Plan Funding; Contribution Rates and Amounts. All State-administered retirement plans are funded by a combination of funding sources: (1) contributions from the State for certain plans; (2) contributions from employers (including the State as employer and the Authority and other governmental employers); (3) contributions from employees; and (4) investment returns. Retirement funds are invested by the Washington State Investment Board, a 15-member board created by the Legislature in 1981.
The Authority contributed $2,860,091 to PERS for plan year 2015 (July, 2014-June, 2015) and contributed $2,750,920 to PERS for plan year 2014 (July, 2013-June, 2014) for all of the Authority’s employees that are covered under PERS, representing 8.72% and 8.87% of covered payroll, respectively. See Appendix B – “AUTHORITY’S COMPREHENSIVE ANNUAL FINANCIAL REPORT FOR THE FISCAL YEAR ENDED DECEMBER 31, 2015 – Notes to Basic Financial Statements – Note (9)” for a description of the PERS pension plan.
Under State statute, contribution rates are adopted by the Pension Funding Council (“PFC”) in even-numbered years for the next ensuing State biennium. The rate-setting process begins with an actuarial valuation by the OSA, which makes non-binding recommendations to the Select Committee on Pension Policy, which then recommends contribution rates to the PFC. No later than the end of July in even-numbered years, the PFC adopts contribution rates, which are subject to revision by the Legislature. The following table outlines the current contribution rates of employers and employees under PERS effective as of July 1, 2015.

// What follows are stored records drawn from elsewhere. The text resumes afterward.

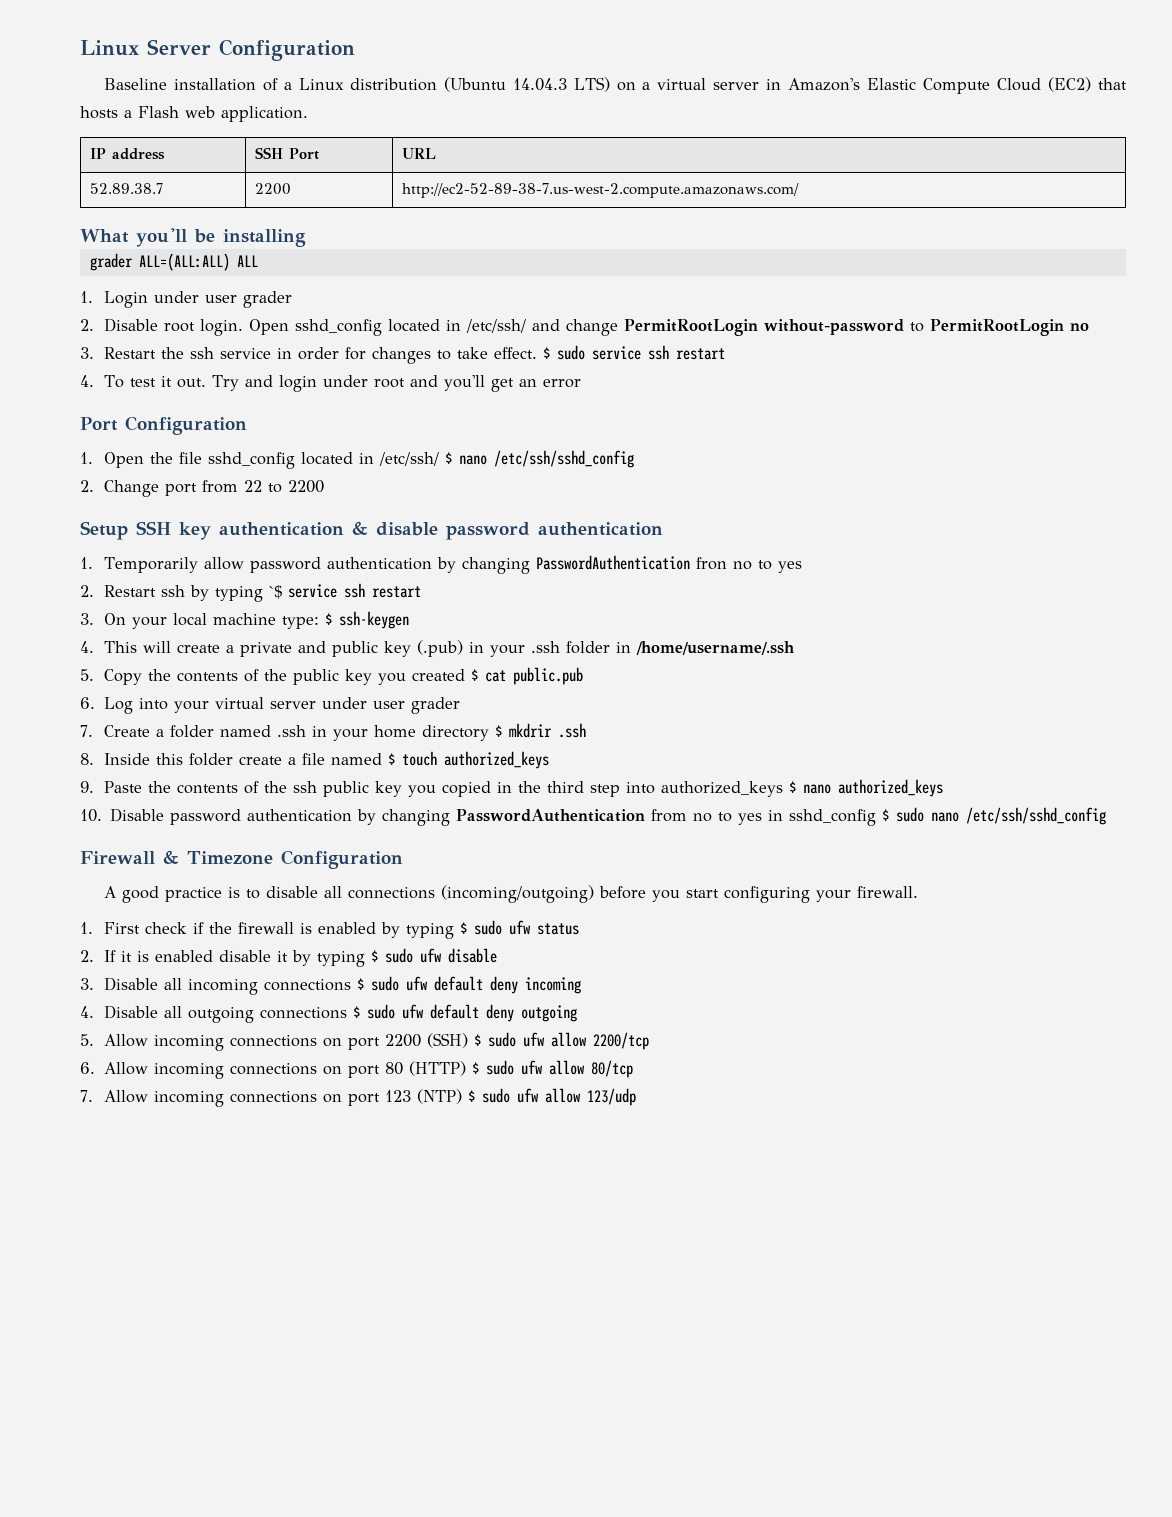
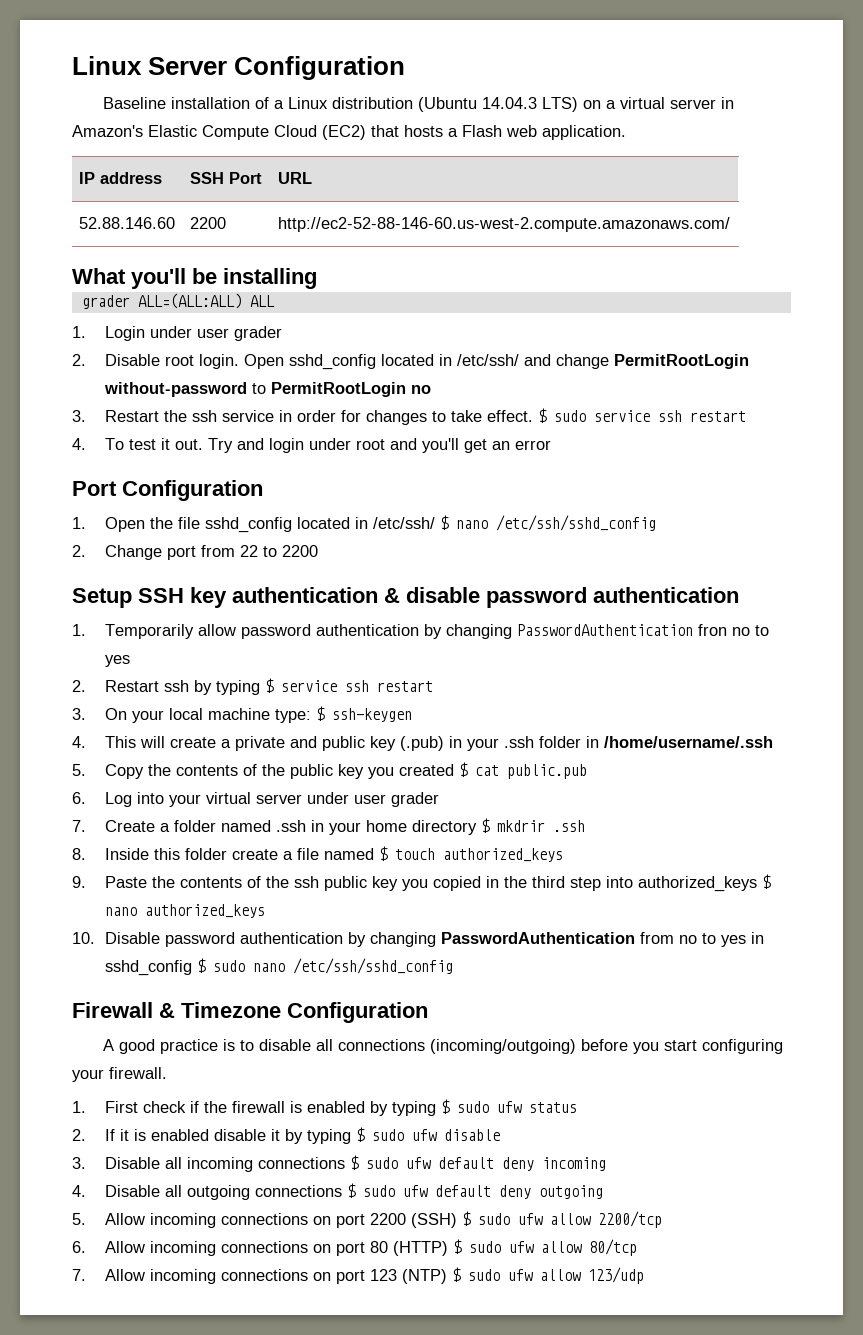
[89,183,163,194] 52.89.38.7 -> [79,217,176,229] 52.88.146.60
[401,183,799,198] http://ec2-52-89-38-7.us-west-2.compute.amazonaws.com/ -> [278,217,731,232] http://ec2-52-88-146-60.us-west-2.compute.amazonaws.com/
[268,585,282,599] `$ -> [264,678,274,693] $

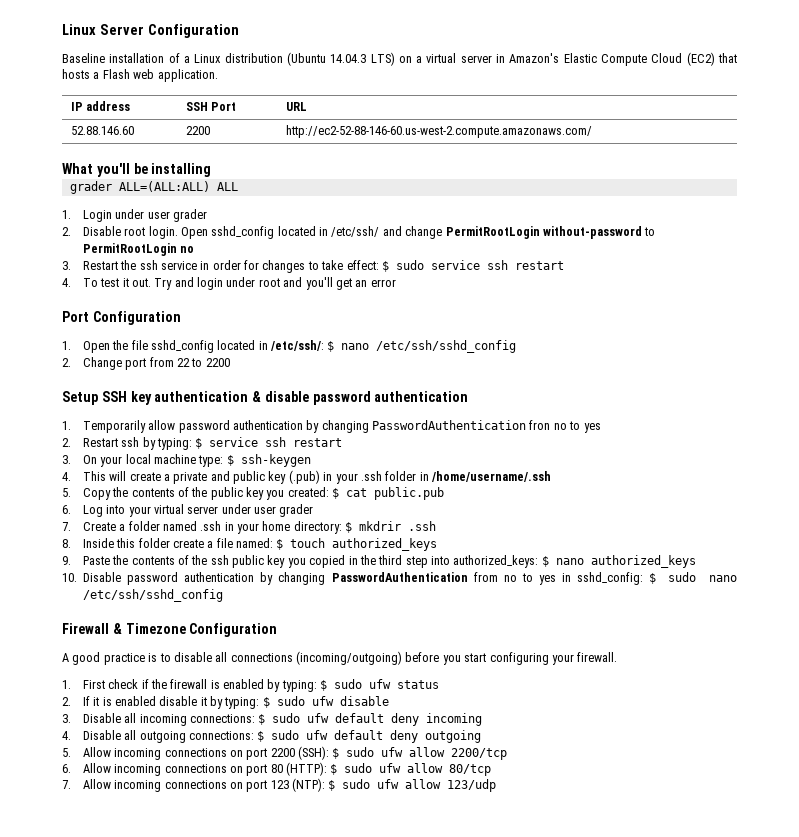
[486,410,533,422] effect. -> [346,260,379,270] effect:
[372,517,435,529] /etc/ssh/ -> [271,340,325,351] /etc/ssh/:
[215,680,260,695] typing -> [156,438,192,450] typing:
[398,764,454,776] created -> [287,487,329,497] created:
[411,820,477,835] directory -> [293,521,342,534] directory:
[323,848,374,860] named -> [236,538,274,548] named:
[637,876,757,892] authorized_keys -> [453,555,539,568] authorized_keys:
[104,960,192,976] sshd_config -> [576,572,643,585] sshd_config:
[391,1101,436,1116] typing -> [281,680,317,692] typing:
[306,1129,351,1144] typing -> [224,697,260,709] typing:
[257,1157,345,1169] connections -> [189,714,255,723] connections:
[254,1185,342,1197] connections -> [188,731,254,740] connections:
[410,1213,457,1228] (SSH) -> [298,746,330,760] (SSH):
[392,1241,448,1256] (HTTP) -> [286,762,328,776] (HTTP):
[401,1269,447,1284] (NTP) -> [292,778,326,792] (NTP):

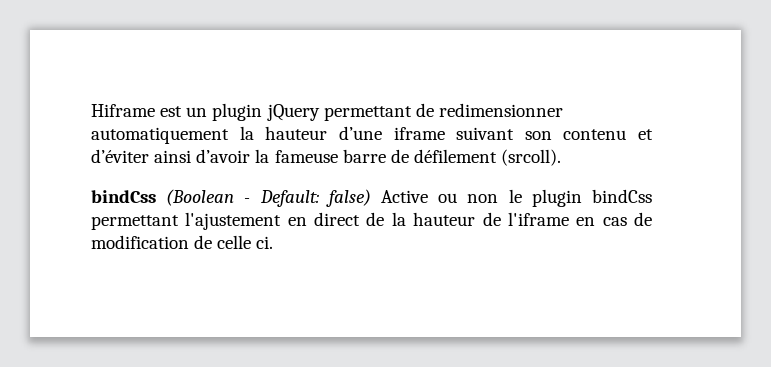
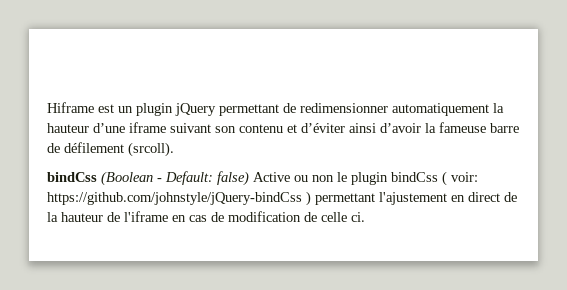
(652, 196) none -> [442,171,478,186] [47,191,311,206] ( voir: https://github.com/johnstyle/jQuery-bindCss )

Contribution Rates for the 2015-17 Biennium Expressed as a Percentage of Covered Payroll
Employer(1) Employee PERS Plan 1 11.18% 6.00% PERS Plan 2 11.18 6.12 PERS Plan 3 11.18 Variable(2) ______(1) Includes a 0.18% DRS administration expense fee. Rates reflected are as of year-end 2015 and were effective for PERS plan year 2016, beginning July, 2015. (2) Rates vary from 5.0% minimum to 15.0% maximum based on rate selected by the PERS 3 member. Source: Department of Retirement Systems.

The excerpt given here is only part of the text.